In December 2023, Microsoft announced some new features that were coming to its Copilot generative AI service. At the same time, it also revealed the experimental Bing Deep Search feature for its search engine.
Bing Deep Search was developed as a way to help people get more details on their internet search results by combining Bing's search features with the OpenAI GPT-4 large language model. However, the search results don't show up instantly and may take up to 30 seconds to generate.

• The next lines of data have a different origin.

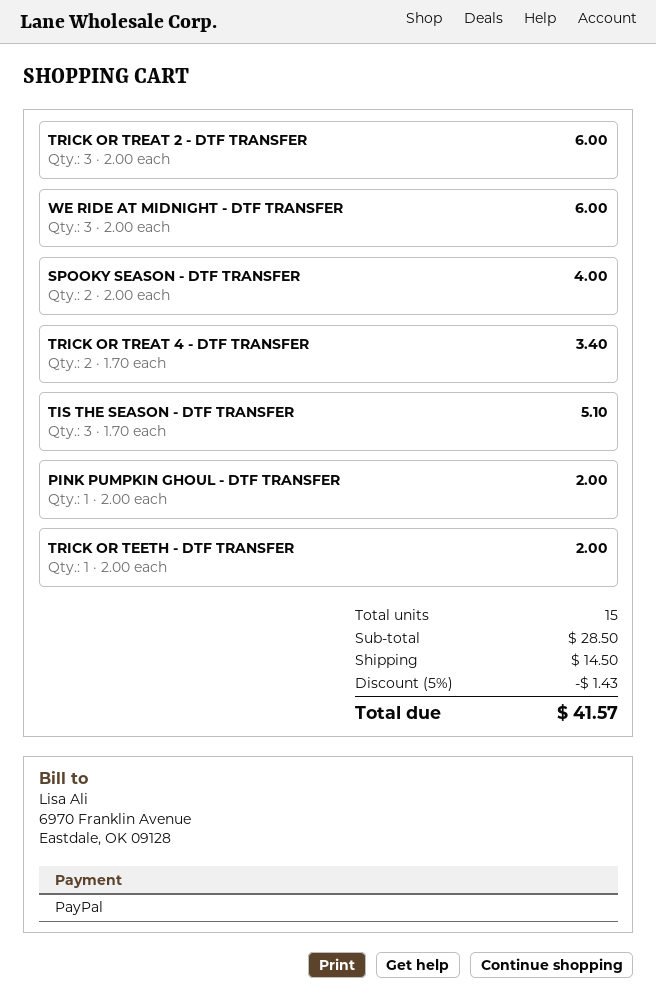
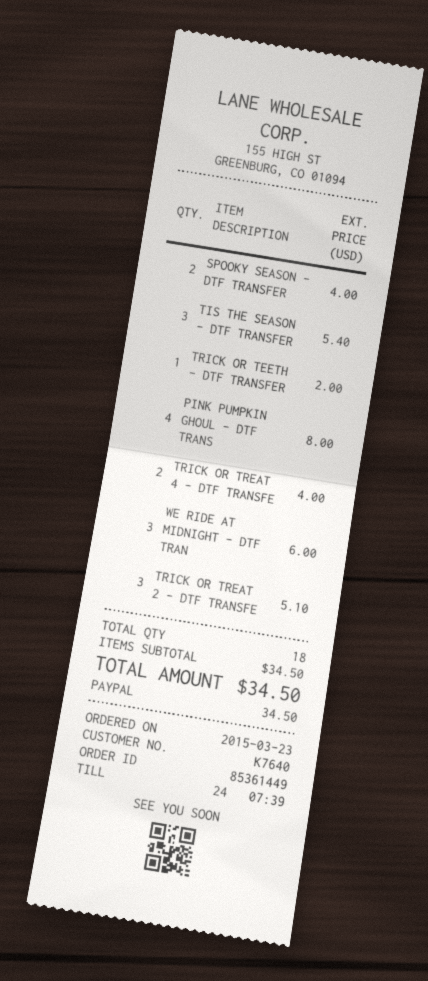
TRICK OR TREAT 2 - DTF TRANSFER: 3 for 6.00 -> 3 for 5.10
TRICK OR TREAT 4 - DTF TRANSFER: 2 for 3.40 -> 2 for 4.00
TIS THE SEASON - DTF TRANSFER: 3 for 5.10 -> 3 for 5.40
PINK PUMPKIN GHOUL - DTF TRANSFER: 1 for 2.00 -> 4 for 8.00
total quantity: 15 -> 18
subtotal: 28.50 -> 34.50
discount: 5% = 1.43 -> none
shipping: 14.50 -> none
total: 41.57 -> 34.50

At the time, Microsoft said it would let Bing Deep Search become "available to randomly selected small groups of users on Bing worldwide." However, it looks like this feature has now been removed from Microsoft public flighting to fix some issues.
A few days ago, a person asked Mikhail Parakhin, Microsoft's new leader of its Windows and Web Experiences team, why they were unable to access Bing Deep Search for a week. Parakhin replied that it would be "Coming back soon."
It turned out to be more popular than we anticipated (we really though it is more of a research tool), need to fix caching and make more robust. Coming back soon. Running now as a "shadow flight" - you don't see it, but the queries are issued, to stress the infrastructure.
— Mikhail Parakhin (@MParakhin) February 7, 2024
Parakhin added that the new feature was "more popular than we anticipated." That indicates that even with a limited number of public testers, lots of them decided to access Bing Deep Search. Parakhin said that the development teams needed to "fix caching" and also to make the feature "more robust."
Right now,Bing Deep Search is being tested as a "shadow flight" with queries sending to the infrastructure for processing.
Hopefully, once Microsoft makes Bing Deep Search available to more people, we will be able to see just how accurate and popular this feature will become.